Darkest Dungeon is for a certain kind of person. Oh, sure, you have to like the kind of turn-based tactical action, the intricate party management, the idea that you are doing incredible harm to your people by even sending them into battle. But you also have to enjoy writing like this…and this is just from, like, the opening cutscene of Darkest Dungeon 2. “RUIN HAS FOUND YOU AT LAST! THE EPHEMERAL EQUATION IS UNBALANCED! THE WORLD IS A WASTELAND OF FAILURES PAST!” Do you like gothic atmosphere? Words like BITUMINOUS when “dark” would’ve done? For me, I just got laid off. You have the very last light of hope? Well, friend, I got no job and nothing but time. Darkest Dungeon is back. Let’s fuckin’ go.

Darkest Dungeon 2
Developer: Red Hook Studios
Price: $40 USD
Platform: PC, PS4, Xbox One
MonsterVine was supplied with PC code for review

When you’re making a sequel, there’s always a choice: Do you do what you did in the first one but try and make it better? Or do you try and do something different? Darkest Dungeon 2 goes…ROAD TRIP, GOTH BITCHES! Which is an interesting choice, stylistically speaking. Instead of meticulously building your base and cultivating various teams of broken warriors, you have a pretty steady cast of characters and work on upgrading them, your stagecoach, and what your little rolling crew already has.

So what if…Darkest Dungeon but more like…Slay the Spire or some of those Roguelites where it’s more about exploring the map and making decisions and building up the crew you already have than base building and team building with random weirdos and management? So what if it was Darkest Dungeon but not actually Darkest Dungeon much at all? WHOOOOA.

At the same time: the atmosphere and writing are the same. And the relentless love of, shall we say, the ballkicking is the same. If everyone dies, you pretty much have to start fresh. Only some upgrades stay unlocked.
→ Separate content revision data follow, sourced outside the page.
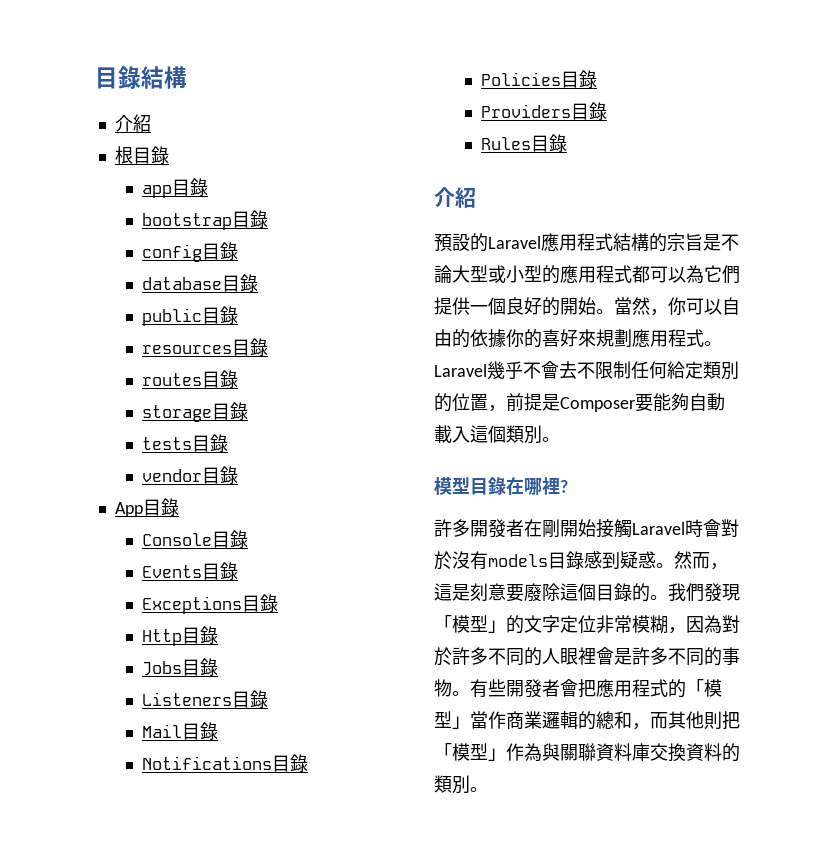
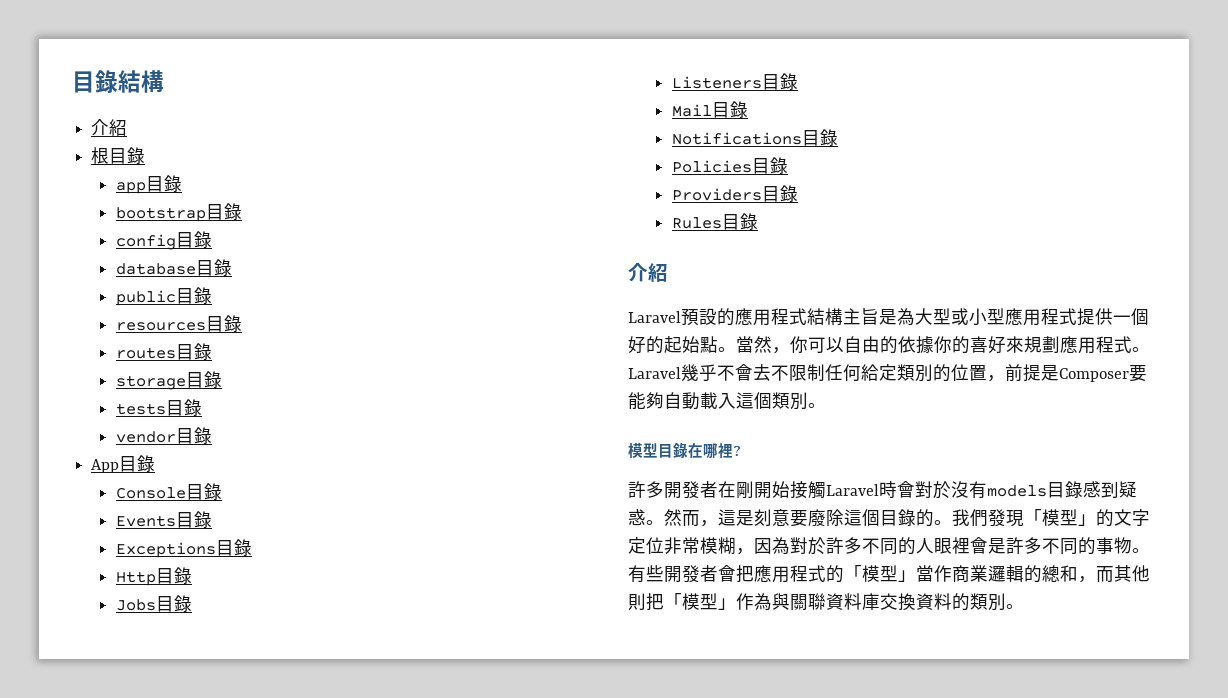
- 預設的Laravel應用程式結構的宗旨是不論大型或小型的應用程式都可以為它們提供一個良好的開始。
+ Laravel預設的應用程式結構主旨是為大型或小型應用程式提供一個好的起始點。

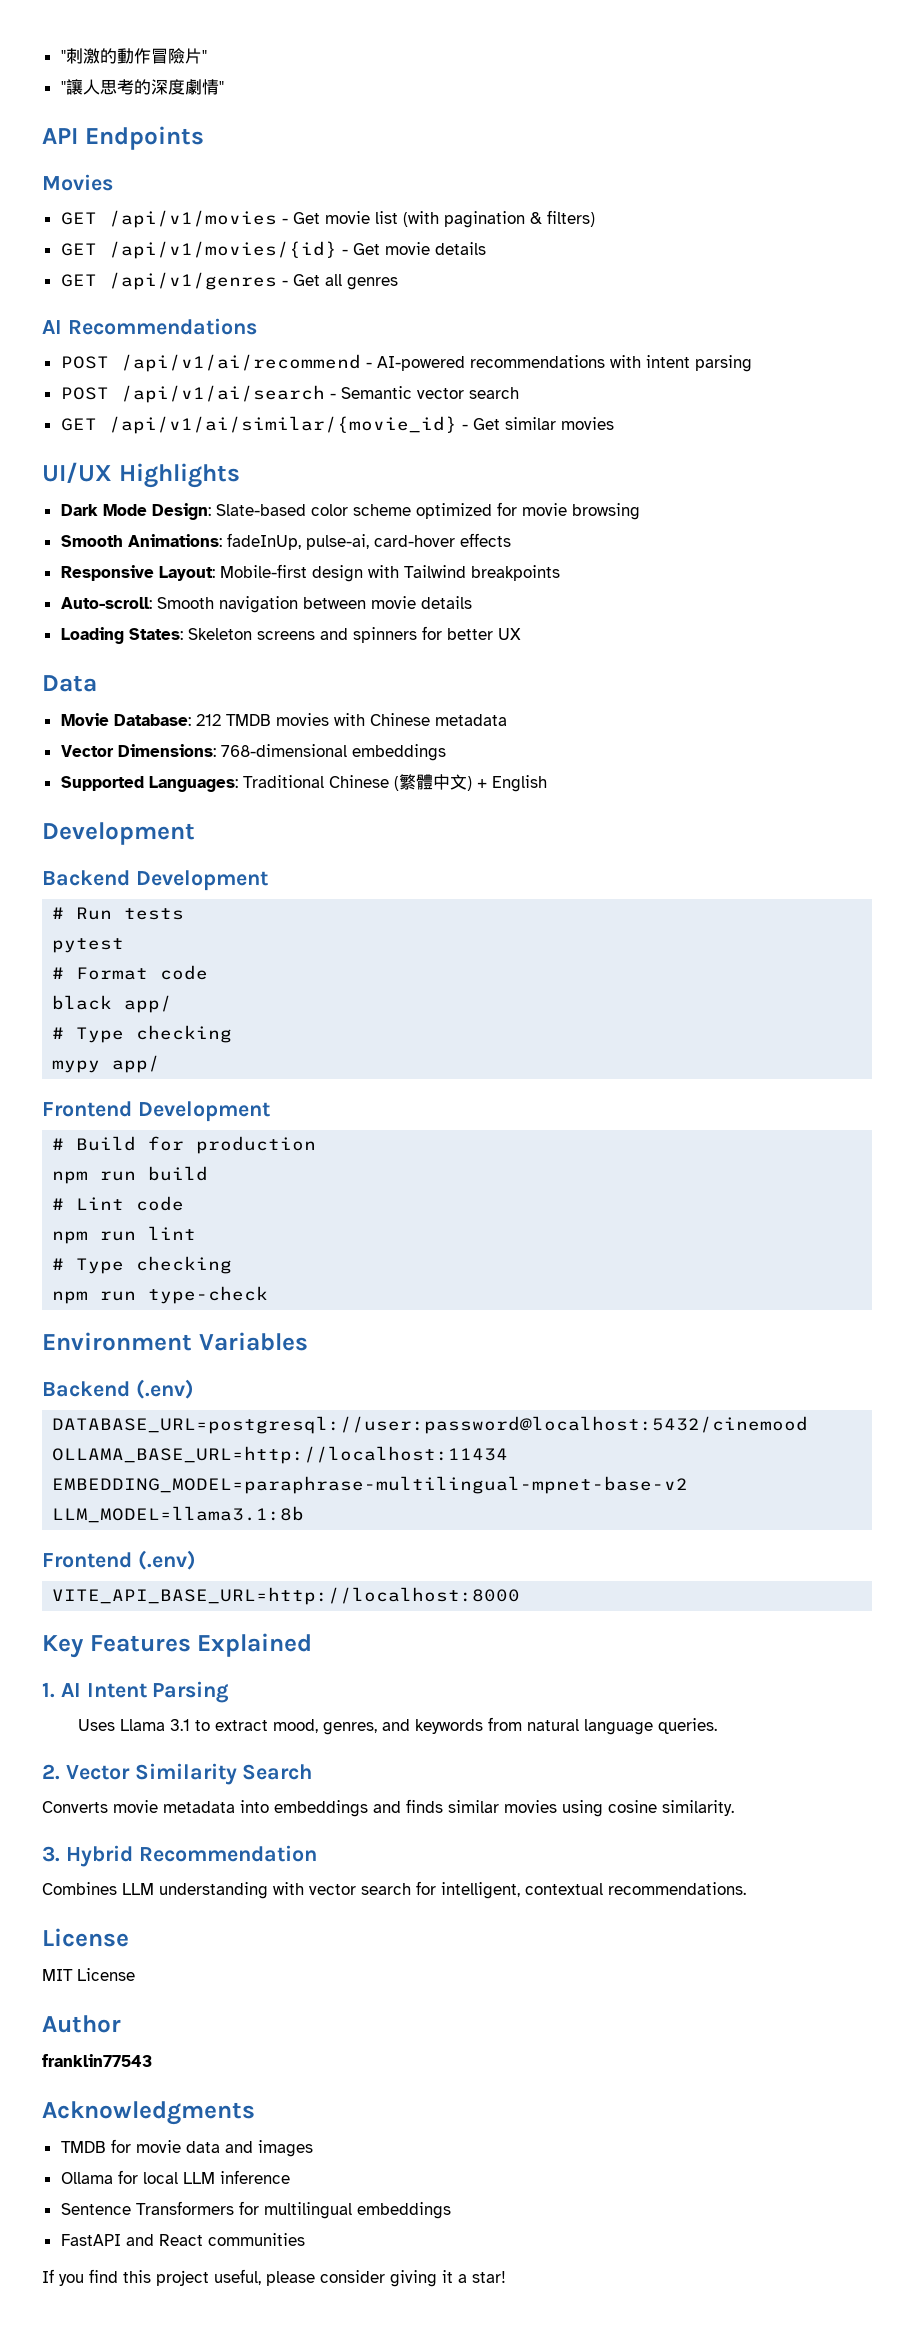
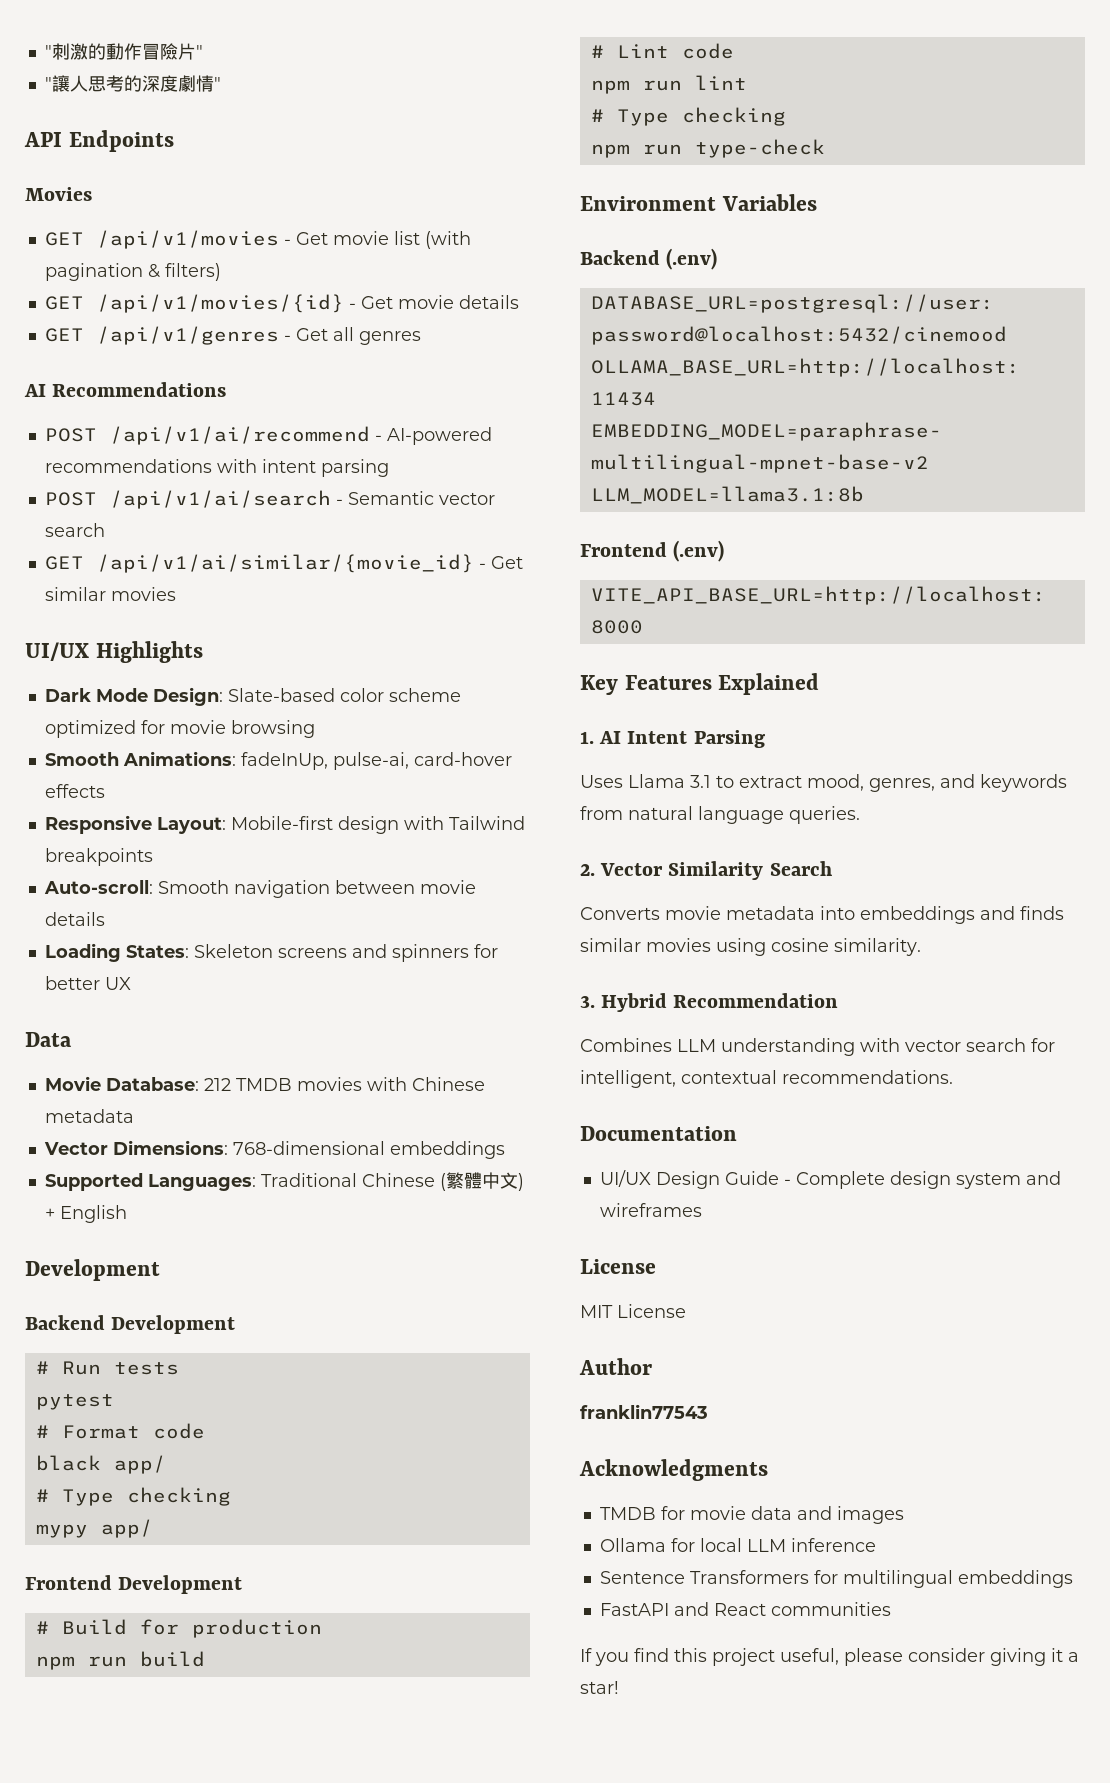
+ Documentation
+ UI/UX Design Guide - Complete design system and wireframes

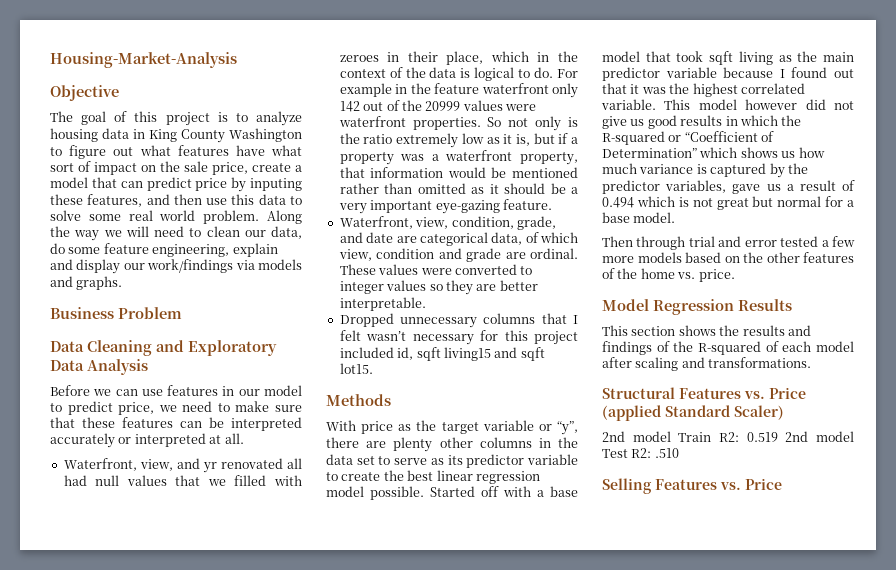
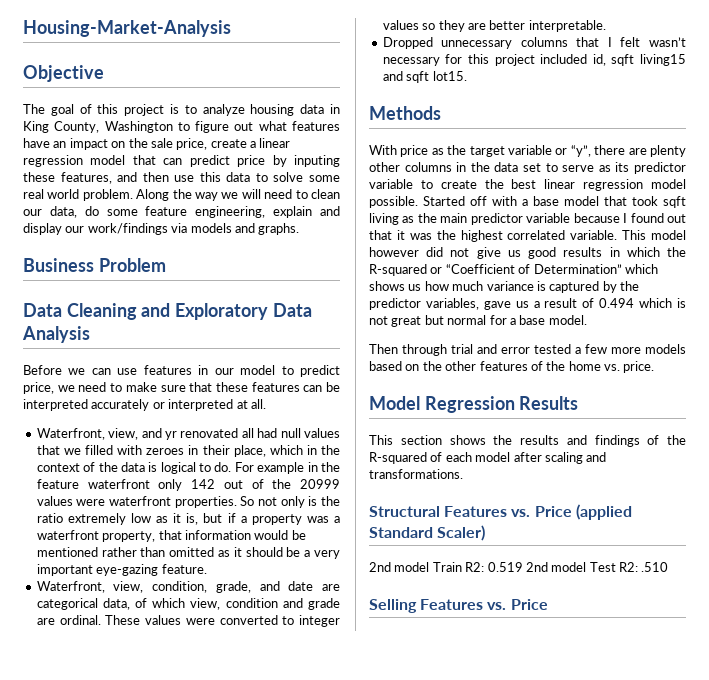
- The goal of this project is to analyze housing data in King County Washington to figure out what features have what sort of impact on the sale price, create a model that can predict price by inputing these features, and then use this data to solve some real world problem.
+ The goal of this project is to analyze housing data in King County, Washington to figure out what features have an impact on the sale price, create a linear regression model that can predict price by inputing these features, and then use this data to solve some real world problem.

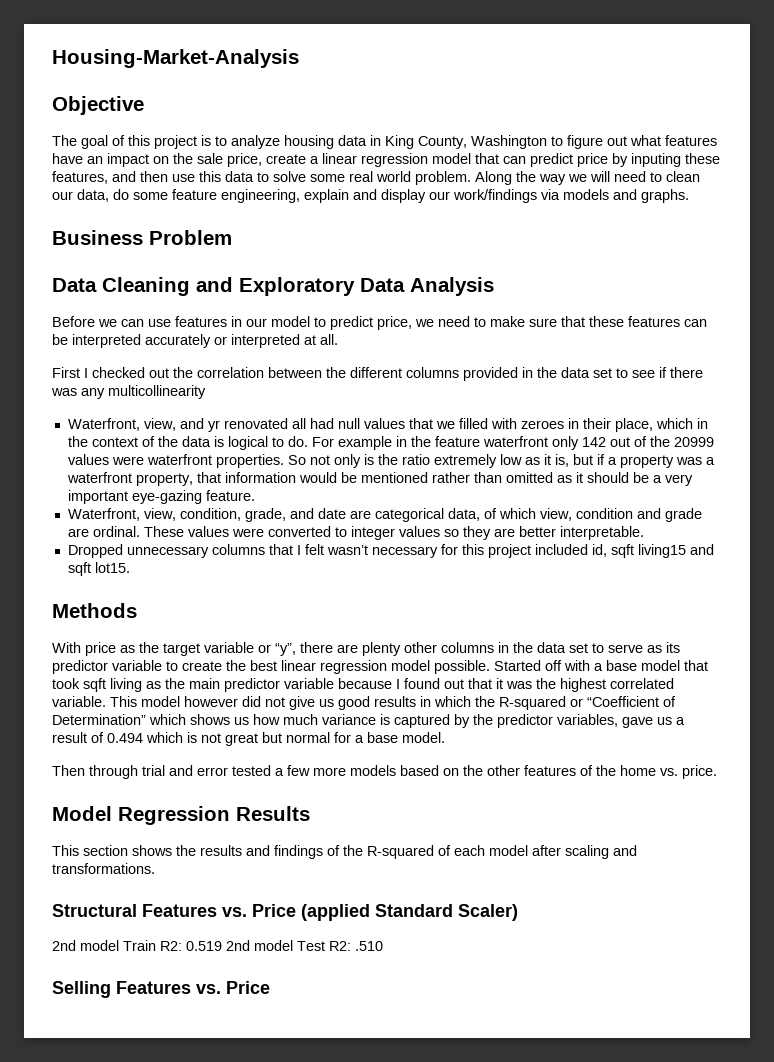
+ First I checked out the correlation between the different columns provided in the data set to see if there was any multicollinearity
The battles frequently feel more like puzzles with one correct answer and many, many wrong answers than “battles.” The stress system, with heroes losing their minds, returns, and it’s just as infuriating as it was in the original.

And there’s even a new system called the affinity system to show how well the squad gets along, which may mean swapping people in and out when they get mad but also means they get bonuses when they work well together, which means there actually is some team management but it’s more people skills with deeply traumatized weirdos so just like real life management, basically.

But the combat is still really satisfying when you figure it out and when all the synergies work and when you get the team working together, especially since the monsters are even grosser and weirder and you are definitely fighting some evil darkness this time. The combat system is also less prone to XCOM-style infuriating whiffs, so there’s plenty of infuriating, but also slightly less infuriating mechanics at work. And still plenty of THOU HAS DONE FUCKED UP NOW writing, it is still EXTREMELY GOTH, of course, that hasn’t changed a mote.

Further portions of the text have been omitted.